EXERCISE OBJECTIVE |
Leave the pictures out and repeat the rest of the data below exactly.

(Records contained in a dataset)

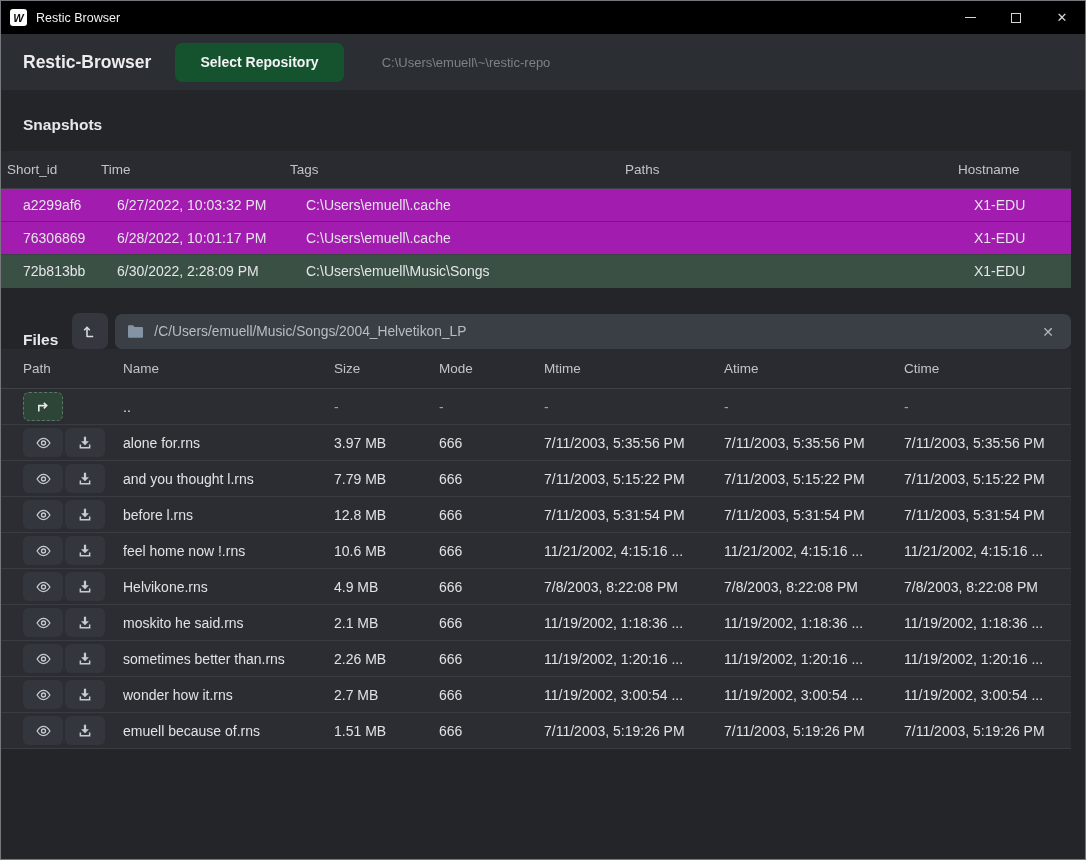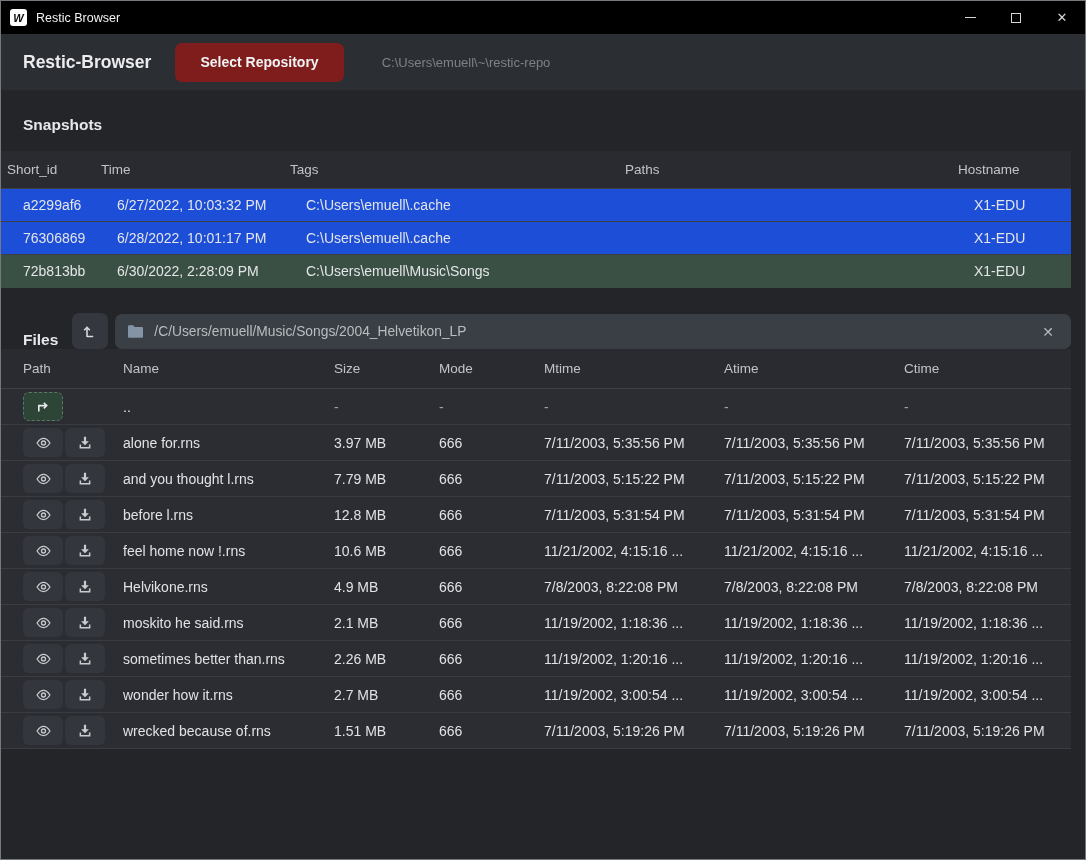--- a/index.html
+++ b/index.html
@@ -24,7 +24,7 @@
   .appheader{ height:56px; background:#2b2e33; display:flex; align-items:center;
     padding:0 22px; flex-shrink:0; }
   .app-title{ font-size:17.5px; font-weight:700; color:#ececee; }
-  .select-repo-btn{ margin-left:24px; height:39px; padding:0 25px; background:#7f1d1d;
+  .select-repo-btn{ margin-left:24px; height:39px; padding:0 25px; background:#14532d;
     color:#f2f3f4; font-weight:700; font-size:14px; border:none; border-radius:7px;
     font-family:inherit; }
   .repo-path{ margin-left:38px; color:#7e8287; font-size:13px; }

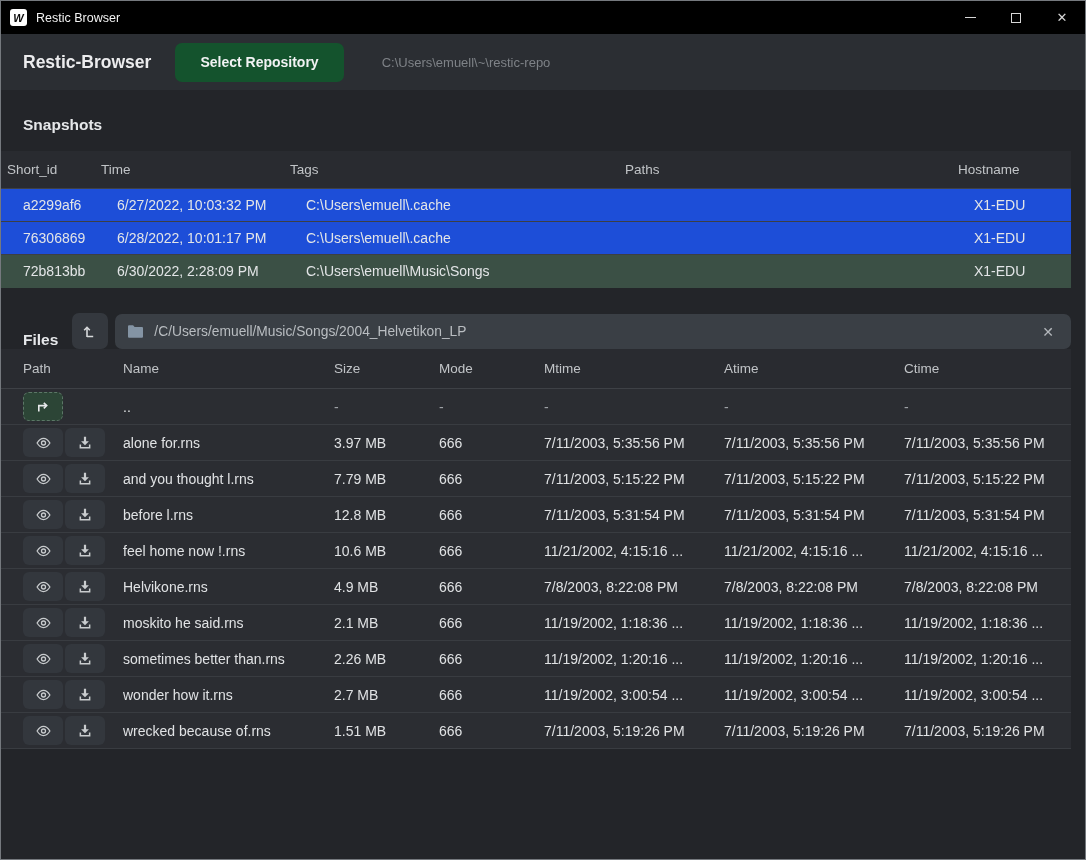--- a/index.html
+++ b/index.html
@@ -36,7 +36,7 @@
     padding-left:22px; margin-right:14px; align-items:center; }
   .snap-header{ height:38px; background:#292b30; color:#c1c4c7; font-size:13.5px;
     border-bottom:1px solid #3e4146;padding-left:6px; }
-  .snap-row{ height:33px; background:#1d4ed8; color:#e3e5e7; font-size:14px;
+  .snap-row{ height:33px; background:#a21caf; color:#e3e5e7; font-size:14px;
     border-bottom:1px solid #3c3f44; }
   .snap-row.selected{ background:#3b5045; border-bottom-color:#3b5045; }
   .cell{ white-space:nowrap; overflow:hidden; padding-right:10px; }

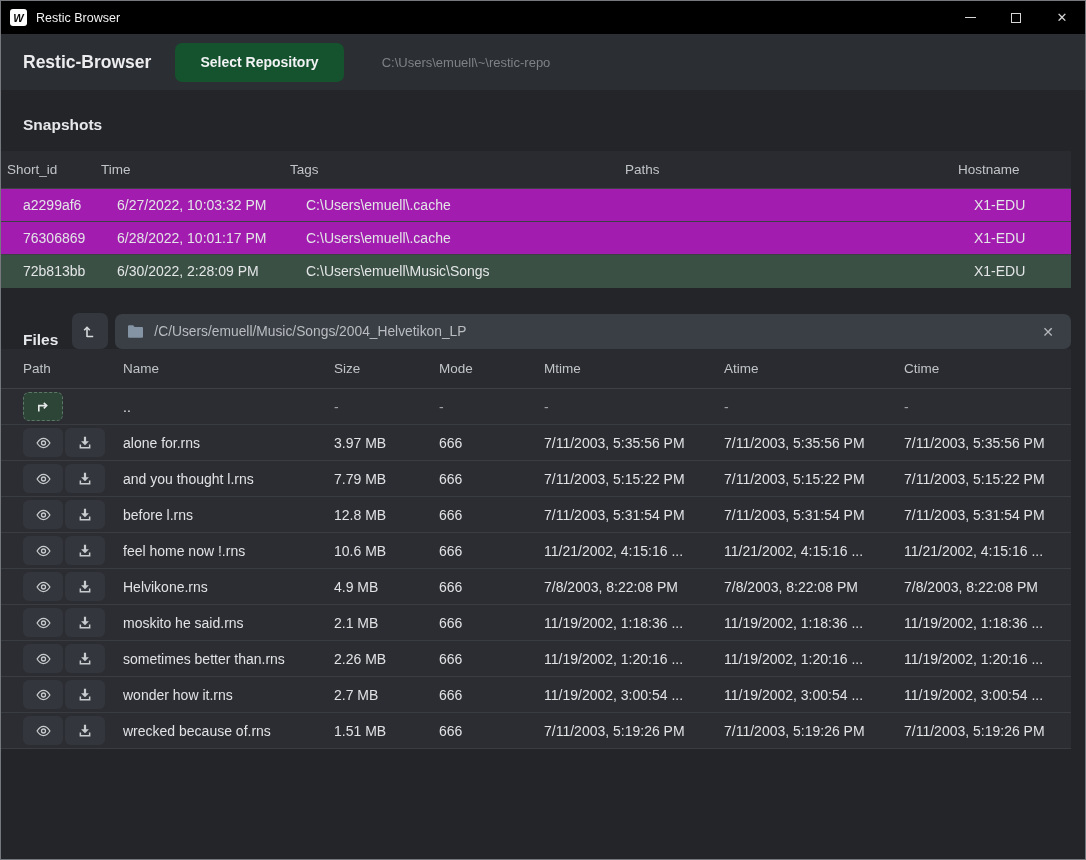--- a/index.html
+++ b/index.html
@@ -379,7 +379,7 @@
             </svg>
           </button>
         </div>
-        <div class="cell">wrecked because of.rns</div>
+        <div class="cell">emuell because of.rns</div>
         <div class="cell">1.51 MB</div>
         <div class="cell">666</div>
         <div class="cell">7/11/2003, 5:19:26 PM</div>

EXERCISE RESULT |
--- a/index.html
+++ b/index.html
@@ -24,7 +24,7 @@
   .appheader{ height:56px; background:#2b2e33; display:flex; align-items:center;
     padding:0 22px; flex-shrink:0; }
   .app-title{ font-size:17.5px; font-weight:700; color:#ececee; }
-  .select-repo-btn{ margin-left:24px; height:39px; padding:0 25px; background:#7f1d1d;
+  .select-repo-btn{ margin-left:24px; height:39px; padding:0 25px; background:#14532d;
     color:#f2f3f4; font-weight:700; font-size:14px; border:none; border-radius:7px;
     font-family:inherit; }
   .repo-path{ margin-left:38px; color:#7e8287; font-size:13px; }

--- a/index.html
+++ b/index.html
@@ -36,7 +36,7 @@
     padding-left:22px; margin-right:14px; align-items:center; }
   .snap-header{ height:38px; background:#292b30; color:#c1c4c7; font-size:13.5px;
     border-bottom:1px solid #3e4146;padding-left:6px; }
-  .snap-row{ height:33px; background:#1d4ed8; color:#e3e5e7; font-size:14px;
+  .snap-row{ height:33px; background:#a21caf; color:#e3e5e7; font-size:14px;
     border-bottom:1px solid #3c3f44; }
   .snap-row.selected{ background:#3b5045; border-bottom-color:#3b5045; }
   .cell{ white-space:nowrap; overflow:hidden; padding-right:10px; }

--- a/index.html
+++ b/index.html
@@ -379,7 +379,7 @@
             </svg>
           </button>
         </div>
-        <div class="cell">wrecked because of.rns</div>
+        <div class="cell">emuell because of.rns</div>
         <div class="cell">1.51 MB</div>
         <div class="cell">666</div>
         <div class="cell">7/11/2003, 5:19:26 PM</div>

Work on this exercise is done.